Yeah, that doesnt look like a very good door lock, doesnt look like it even has pins or a cut key, looks almost like a toy handcuff key you are using. If I were you I would add a deadbolt to the door. Would require cutting a hole in the door and notching the frame but it would ad a bunch of security.
The door does appear to be solid wood which is a bonus and the hinges look okay. The benifit to a newer security deadbolt is the depth of the bolt, they stick out almost 3 times as far as the one you have on there. Here is a link to Kwiksets deadbolt product page:
http://www.kwikset.com/Products/Categories/Deadbolts/Default.aspx
I would also install one of those metal door reinforcer plates that wrap the door to keep someone from breaking the wood if they just tried to kick the door in. They are not expensive and keep the door from failing if someone tried to kick it in. I had put one of these plates on my fraternity room door when I was in school because the door handle area was pretty messed up and the wood was cracking and falling apart when I moved in. Apparently over break another memeber, who I didnt care for so much, got drunk one night and tried to get in my room to play a prank on me.

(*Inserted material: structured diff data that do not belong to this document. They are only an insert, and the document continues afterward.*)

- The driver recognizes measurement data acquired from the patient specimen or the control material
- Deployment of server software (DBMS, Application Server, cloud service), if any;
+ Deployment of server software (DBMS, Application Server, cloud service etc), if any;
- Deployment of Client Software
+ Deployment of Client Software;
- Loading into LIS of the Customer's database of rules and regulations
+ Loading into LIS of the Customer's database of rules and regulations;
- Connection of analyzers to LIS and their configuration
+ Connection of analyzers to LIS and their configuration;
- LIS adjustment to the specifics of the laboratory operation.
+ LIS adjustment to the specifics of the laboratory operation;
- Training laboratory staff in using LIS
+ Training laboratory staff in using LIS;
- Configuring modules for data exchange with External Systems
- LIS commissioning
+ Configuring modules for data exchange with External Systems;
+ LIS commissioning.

I was told by witnesses that he tried to get in by kicking my door hard for a good 15mins before giving up. The door handle latch had failed and was broken but the deadbolt held it shut and the plate held it all together, if I hadnt put that plate on, the deadbolt would surely have broken out of the door allowing him entry.
He did end up paying me for the damage after he sobered up.
Here is a link to what I am talking about, mine was a little bigger and had a hole for the deadbolt and the door handle in the same plate:
http://www.acehardwareoutlet.com/ProductDetails.aspx?SKU=50232
I also had a heavy duty strike plate for the frame as well kind of like this:
http://www.acehardwareoutlet.com/productDetails.aspx?SKU=998018752
Here is a cool article I just found about door reinforcing and deadbolts locks, etc. It basically explains everthing I have stated before with pictures:
http://www.thenationallocksmith.com/public.asp?2
There are a few down sides to doing it this way, you could easily spend $50 or so on the hardware, you have to invest in a hole saw for your drill to make the hole(they do sell install kits which include the holesaws), once you make the holes you pretty much have to leave the deadbolt once you move out otherwise the landlord might have something to say about the hole in the door you left behind. But it would provide the best security.

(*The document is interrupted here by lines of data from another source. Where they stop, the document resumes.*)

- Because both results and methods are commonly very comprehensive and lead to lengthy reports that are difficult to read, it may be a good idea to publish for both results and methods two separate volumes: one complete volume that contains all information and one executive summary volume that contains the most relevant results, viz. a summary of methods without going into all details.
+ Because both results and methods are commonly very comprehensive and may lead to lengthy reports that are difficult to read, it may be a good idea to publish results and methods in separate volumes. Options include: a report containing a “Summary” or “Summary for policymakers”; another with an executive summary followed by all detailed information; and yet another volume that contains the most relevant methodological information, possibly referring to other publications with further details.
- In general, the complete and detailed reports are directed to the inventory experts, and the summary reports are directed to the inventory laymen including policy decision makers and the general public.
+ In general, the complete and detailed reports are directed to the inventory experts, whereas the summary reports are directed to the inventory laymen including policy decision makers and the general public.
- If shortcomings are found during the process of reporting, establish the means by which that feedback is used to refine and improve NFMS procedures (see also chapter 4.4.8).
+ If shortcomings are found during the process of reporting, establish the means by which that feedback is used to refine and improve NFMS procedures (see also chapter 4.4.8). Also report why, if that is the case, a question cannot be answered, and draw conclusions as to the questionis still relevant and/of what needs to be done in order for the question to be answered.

An alternative would be a heavy duty hasp like this with a heavy duty padlock:
http://www.acehardwareoutlet.com/productDetails.aspx?SKU=998004072
But they are fairly easy to defeat with a crow bar if someone was determined.

You could also pretty easily install a large eyebolt into that cinderblock wall to chain to but finding a spot on the H2 to anchor to could prove challenging. You could just drill a hole thru the middle of the floor and drop your chain thru that effectivly anchoring the whole chassis
Well, im burnt out on suggesting. Let me know what you are thinking and I can help find a product for you or a way to do it. I used to manage the hardware department at an Ace when I was in school and dealt with all of the locks and rekeys.


Reply author: Fortis
Replied on: 05/25/2010 23:55:27
Message:

Bricks on three sides is good. but your problem is not so much the door-lock as the door. Putting a nice shiny new lock on that door will be the same as putting up a neon sign advising certain types to simply break/dismantle the door (I can do that type in about 4-06 seconds, and not even make much noise).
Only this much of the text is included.